What you should do:
Work through the records below and copy every line that includes "bottom".

Data shown:
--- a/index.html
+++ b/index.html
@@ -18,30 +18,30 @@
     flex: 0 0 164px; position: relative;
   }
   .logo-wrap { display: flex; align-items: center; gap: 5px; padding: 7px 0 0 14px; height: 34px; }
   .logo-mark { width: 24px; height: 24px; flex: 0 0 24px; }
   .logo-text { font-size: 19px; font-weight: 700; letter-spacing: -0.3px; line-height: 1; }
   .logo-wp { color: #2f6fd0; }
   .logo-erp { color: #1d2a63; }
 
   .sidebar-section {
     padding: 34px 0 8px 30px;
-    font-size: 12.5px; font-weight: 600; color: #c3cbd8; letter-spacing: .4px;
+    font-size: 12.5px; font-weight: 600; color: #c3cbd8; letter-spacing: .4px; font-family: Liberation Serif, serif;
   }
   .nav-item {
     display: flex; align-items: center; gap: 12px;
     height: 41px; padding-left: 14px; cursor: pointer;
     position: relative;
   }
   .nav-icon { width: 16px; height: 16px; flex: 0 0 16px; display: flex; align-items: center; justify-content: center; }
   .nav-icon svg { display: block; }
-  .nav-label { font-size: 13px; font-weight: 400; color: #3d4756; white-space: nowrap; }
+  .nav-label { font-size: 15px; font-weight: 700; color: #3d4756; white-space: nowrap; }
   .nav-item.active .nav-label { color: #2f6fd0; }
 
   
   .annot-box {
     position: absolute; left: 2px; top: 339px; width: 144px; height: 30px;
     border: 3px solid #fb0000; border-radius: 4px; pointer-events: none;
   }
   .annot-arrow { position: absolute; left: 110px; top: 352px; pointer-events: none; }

* * *

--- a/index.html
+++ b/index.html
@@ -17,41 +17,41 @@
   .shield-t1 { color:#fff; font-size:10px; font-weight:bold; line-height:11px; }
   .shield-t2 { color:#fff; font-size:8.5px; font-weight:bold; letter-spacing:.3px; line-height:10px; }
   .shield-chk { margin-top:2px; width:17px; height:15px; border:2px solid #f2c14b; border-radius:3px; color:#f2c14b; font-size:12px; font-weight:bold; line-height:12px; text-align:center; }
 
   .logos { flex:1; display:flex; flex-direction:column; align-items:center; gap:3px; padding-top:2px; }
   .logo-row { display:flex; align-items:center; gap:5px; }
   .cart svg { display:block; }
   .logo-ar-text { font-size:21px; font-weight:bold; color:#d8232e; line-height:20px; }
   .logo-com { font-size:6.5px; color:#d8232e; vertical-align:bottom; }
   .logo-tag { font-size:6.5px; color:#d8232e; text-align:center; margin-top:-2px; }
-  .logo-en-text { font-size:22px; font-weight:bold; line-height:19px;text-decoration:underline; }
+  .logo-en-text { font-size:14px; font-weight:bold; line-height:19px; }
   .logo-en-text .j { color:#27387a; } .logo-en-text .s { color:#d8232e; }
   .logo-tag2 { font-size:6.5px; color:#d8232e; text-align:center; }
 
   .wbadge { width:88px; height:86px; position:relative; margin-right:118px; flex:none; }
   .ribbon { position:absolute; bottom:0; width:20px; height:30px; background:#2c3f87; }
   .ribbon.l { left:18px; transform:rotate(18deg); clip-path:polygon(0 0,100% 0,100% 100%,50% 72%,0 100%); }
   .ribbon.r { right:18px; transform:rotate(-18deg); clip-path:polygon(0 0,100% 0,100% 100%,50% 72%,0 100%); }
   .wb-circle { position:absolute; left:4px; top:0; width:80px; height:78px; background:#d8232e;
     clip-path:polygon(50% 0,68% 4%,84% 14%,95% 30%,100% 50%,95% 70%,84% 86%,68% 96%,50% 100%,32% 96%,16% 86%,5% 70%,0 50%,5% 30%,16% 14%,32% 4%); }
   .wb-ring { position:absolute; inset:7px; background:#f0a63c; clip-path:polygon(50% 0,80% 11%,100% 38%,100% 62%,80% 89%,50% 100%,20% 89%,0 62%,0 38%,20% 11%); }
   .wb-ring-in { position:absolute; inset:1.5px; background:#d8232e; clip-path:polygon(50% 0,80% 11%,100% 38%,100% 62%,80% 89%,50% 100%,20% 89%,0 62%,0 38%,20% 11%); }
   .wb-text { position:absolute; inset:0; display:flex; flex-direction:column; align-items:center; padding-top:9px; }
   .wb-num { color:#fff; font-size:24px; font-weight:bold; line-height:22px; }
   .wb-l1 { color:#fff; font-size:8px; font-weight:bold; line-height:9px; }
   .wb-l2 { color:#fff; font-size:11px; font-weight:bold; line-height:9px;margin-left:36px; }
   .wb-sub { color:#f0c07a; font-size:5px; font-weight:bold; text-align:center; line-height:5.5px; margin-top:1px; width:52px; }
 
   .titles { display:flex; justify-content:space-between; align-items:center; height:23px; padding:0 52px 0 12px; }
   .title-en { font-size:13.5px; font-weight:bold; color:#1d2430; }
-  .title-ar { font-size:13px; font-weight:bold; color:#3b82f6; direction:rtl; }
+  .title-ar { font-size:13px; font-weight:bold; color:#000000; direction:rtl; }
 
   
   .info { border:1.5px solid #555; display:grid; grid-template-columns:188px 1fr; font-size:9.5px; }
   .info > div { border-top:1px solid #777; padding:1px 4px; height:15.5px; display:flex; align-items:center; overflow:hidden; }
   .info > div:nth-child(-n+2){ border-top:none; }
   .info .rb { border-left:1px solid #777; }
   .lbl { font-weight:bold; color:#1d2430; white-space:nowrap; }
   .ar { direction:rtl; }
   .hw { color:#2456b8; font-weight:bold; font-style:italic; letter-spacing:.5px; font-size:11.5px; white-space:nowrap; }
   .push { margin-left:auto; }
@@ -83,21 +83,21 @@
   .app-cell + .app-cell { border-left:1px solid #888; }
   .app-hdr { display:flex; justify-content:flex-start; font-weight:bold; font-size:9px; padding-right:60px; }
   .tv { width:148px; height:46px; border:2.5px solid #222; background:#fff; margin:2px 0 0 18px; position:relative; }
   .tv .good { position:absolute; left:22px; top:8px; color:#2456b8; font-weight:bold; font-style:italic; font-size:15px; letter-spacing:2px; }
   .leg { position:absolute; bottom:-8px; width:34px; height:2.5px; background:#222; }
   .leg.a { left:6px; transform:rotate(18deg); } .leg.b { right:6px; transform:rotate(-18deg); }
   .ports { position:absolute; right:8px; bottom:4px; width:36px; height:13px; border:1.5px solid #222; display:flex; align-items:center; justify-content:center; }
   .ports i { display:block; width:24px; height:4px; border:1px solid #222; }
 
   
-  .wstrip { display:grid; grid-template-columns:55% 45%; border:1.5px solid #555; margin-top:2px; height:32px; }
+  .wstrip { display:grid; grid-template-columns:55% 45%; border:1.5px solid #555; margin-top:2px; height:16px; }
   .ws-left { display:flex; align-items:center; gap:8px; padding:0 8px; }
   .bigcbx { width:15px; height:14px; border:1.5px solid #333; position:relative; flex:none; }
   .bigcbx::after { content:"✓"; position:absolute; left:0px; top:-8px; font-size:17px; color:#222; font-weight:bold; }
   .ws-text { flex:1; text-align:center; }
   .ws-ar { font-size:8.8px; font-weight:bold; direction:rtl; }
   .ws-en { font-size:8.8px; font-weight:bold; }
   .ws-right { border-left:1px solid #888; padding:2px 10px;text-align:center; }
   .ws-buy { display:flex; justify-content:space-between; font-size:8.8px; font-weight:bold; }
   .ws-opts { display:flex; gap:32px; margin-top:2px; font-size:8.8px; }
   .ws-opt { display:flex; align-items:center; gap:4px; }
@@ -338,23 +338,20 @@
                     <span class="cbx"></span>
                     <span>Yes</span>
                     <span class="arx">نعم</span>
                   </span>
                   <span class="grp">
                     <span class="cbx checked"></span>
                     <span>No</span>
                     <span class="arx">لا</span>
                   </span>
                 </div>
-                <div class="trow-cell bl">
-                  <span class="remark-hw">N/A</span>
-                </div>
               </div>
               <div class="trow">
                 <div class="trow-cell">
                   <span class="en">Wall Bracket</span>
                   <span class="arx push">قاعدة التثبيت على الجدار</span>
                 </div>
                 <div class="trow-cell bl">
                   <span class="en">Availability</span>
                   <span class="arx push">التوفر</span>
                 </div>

==

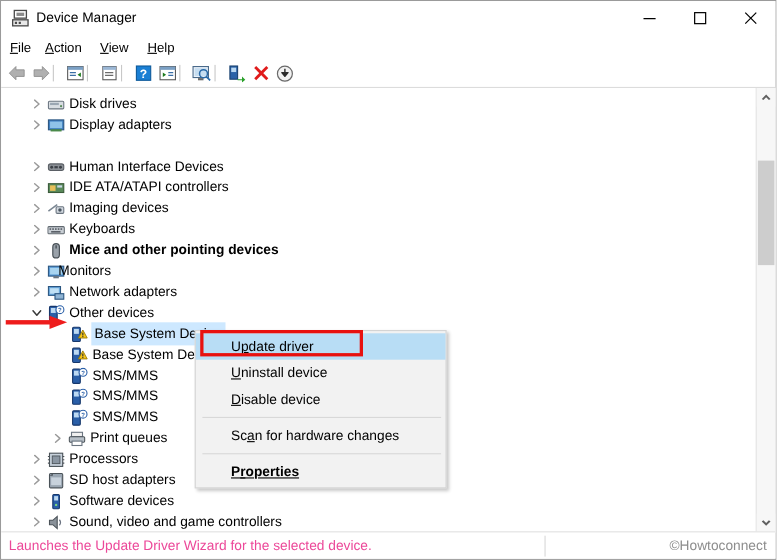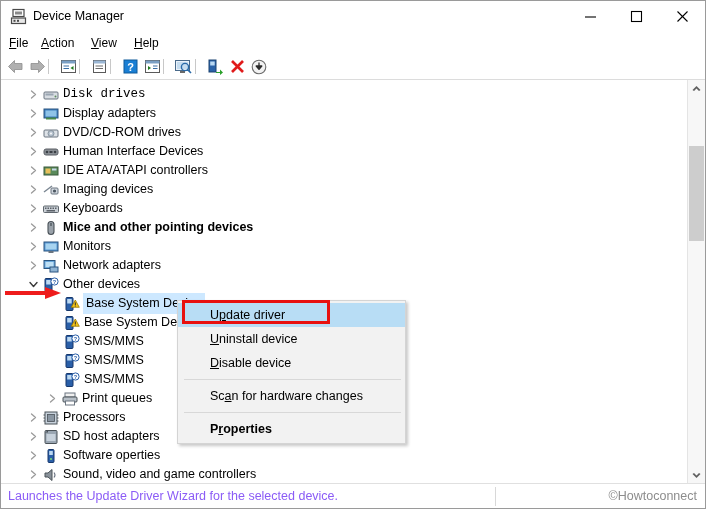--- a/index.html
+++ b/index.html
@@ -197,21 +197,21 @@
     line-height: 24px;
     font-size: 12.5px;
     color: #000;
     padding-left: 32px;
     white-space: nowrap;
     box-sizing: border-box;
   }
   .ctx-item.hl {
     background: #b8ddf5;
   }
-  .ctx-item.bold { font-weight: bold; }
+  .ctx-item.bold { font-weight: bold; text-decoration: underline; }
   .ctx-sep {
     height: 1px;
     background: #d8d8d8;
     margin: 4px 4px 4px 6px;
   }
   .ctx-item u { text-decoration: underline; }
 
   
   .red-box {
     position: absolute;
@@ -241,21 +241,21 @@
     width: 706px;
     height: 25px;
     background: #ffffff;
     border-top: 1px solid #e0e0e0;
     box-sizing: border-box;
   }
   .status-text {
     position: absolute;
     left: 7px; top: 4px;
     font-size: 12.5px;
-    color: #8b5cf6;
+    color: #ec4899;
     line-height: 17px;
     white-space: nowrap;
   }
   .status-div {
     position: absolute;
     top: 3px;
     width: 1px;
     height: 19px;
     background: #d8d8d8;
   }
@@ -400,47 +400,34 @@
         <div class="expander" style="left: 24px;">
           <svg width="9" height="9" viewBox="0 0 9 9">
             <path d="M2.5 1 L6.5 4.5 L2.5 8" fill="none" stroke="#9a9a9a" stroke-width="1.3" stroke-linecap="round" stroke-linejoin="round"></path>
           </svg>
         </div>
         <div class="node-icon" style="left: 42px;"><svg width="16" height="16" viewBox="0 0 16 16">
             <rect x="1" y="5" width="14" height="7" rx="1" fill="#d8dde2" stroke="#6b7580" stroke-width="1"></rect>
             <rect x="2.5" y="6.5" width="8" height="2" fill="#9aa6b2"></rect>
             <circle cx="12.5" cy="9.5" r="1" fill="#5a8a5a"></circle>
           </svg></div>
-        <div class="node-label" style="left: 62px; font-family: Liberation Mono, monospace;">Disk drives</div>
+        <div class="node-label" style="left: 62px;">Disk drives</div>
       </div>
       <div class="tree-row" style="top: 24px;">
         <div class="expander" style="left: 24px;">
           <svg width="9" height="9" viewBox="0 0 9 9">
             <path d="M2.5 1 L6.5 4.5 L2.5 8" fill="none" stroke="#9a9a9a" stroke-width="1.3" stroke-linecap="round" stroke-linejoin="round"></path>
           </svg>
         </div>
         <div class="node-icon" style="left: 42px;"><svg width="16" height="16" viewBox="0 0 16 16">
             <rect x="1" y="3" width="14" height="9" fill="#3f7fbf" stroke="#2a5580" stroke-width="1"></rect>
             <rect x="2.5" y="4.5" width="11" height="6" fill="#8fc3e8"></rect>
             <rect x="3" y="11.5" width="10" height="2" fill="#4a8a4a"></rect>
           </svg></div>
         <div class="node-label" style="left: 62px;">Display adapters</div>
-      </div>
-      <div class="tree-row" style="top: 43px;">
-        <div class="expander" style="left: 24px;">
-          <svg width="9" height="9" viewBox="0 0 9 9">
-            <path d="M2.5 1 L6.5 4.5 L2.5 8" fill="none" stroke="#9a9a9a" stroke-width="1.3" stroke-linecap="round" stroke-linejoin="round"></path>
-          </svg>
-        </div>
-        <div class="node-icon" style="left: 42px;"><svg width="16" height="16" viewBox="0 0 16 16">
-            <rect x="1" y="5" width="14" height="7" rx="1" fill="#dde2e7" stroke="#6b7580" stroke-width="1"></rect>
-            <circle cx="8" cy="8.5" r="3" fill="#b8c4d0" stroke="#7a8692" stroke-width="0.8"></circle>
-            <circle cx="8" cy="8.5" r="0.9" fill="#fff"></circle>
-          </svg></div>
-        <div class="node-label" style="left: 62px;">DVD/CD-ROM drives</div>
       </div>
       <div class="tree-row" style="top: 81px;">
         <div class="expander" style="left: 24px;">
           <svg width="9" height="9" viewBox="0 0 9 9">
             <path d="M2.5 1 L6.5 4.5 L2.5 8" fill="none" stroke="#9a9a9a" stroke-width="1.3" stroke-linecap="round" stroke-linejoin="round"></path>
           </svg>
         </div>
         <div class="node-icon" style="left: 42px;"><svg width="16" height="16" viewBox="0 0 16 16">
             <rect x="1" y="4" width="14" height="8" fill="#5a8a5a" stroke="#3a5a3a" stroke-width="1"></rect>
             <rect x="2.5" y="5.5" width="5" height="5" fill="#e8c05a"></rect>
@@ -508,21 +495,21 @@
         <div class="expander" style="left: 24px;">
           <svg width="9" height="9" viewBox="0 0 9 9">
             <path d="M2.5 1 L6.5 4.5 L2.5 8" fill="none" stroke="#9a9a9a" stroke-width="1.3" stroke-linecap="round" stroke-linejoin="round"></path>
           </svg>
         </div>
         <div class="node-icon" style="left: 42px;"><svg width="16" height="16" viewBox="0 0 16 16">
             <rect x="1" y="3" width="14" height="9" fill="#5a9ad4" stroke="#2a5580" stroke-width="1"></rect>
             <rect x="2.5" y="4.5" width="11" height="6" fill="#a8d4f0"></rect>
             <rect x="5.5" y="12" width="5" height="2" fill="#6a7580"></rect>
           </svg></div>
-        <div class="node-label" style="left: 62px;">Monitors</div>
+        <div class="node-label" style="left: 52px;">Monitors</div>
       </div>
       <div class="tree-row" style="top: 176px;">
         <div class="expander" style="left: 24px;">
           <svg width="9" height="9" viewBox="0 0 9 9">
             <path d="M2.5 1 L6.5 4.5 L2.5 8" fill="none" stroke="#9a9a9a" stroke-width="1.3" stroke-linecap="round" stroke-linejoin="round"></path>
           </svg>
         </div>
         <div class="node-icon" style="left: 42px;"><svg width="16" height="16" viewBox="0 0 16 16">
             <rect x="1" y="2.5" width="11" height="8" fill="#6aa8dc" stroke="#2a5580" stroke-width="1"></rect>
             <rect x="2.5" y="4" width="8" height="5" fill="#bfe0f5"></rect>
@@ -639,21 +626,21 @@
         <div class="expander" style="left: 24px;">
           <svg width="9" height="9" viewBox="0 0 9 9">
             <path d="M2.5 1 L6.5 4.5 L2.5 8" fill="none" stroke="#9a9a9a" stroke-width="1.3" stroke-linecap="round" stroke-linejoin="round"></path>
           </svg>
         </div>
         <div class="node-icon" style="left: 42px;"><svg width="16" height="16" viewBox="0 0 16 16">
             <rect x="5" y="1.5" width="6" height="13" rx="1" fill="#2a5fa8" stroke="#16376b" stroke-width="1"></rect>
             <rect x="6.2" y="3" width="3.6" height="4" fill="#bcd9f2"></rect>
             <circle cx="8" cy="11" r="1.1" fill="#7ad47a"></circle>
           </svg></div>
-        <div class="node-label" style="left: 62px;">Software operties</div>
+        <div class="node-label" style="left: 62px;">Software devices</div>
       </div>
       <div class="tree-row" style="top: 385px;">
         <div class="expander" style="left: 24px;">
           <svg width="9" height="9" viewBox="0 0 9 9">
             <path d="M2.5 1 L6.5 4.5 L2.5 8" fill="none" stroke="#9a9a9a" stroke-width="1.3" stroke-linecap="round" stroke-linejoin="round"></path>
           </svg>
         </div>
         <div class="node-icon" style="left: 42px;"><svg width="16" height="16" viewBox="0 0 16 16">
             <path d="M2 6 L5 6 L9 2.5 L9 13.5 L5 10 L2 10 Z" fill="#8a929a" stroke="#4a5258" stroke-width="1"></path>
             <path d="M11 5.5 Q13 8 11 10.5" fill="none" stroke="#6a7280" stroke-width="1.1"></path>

Answer below:
   .logo-com { font-size:6.5px; color:#d8232e; vertical-align:bottom; }
   .ribbon { position:absolute; bottom:0; width:20px; height:30px; background:#2c3f87; }
   .leg { position:absolute; bottom:-8px; width:34px; height:2.5px; background:#222; }
   .ports { position:absolute; right:8px; bottom:4px; width:36px; height:13px; border:1.5px solid #222; display:flex; align-items:center; justify-content:center; }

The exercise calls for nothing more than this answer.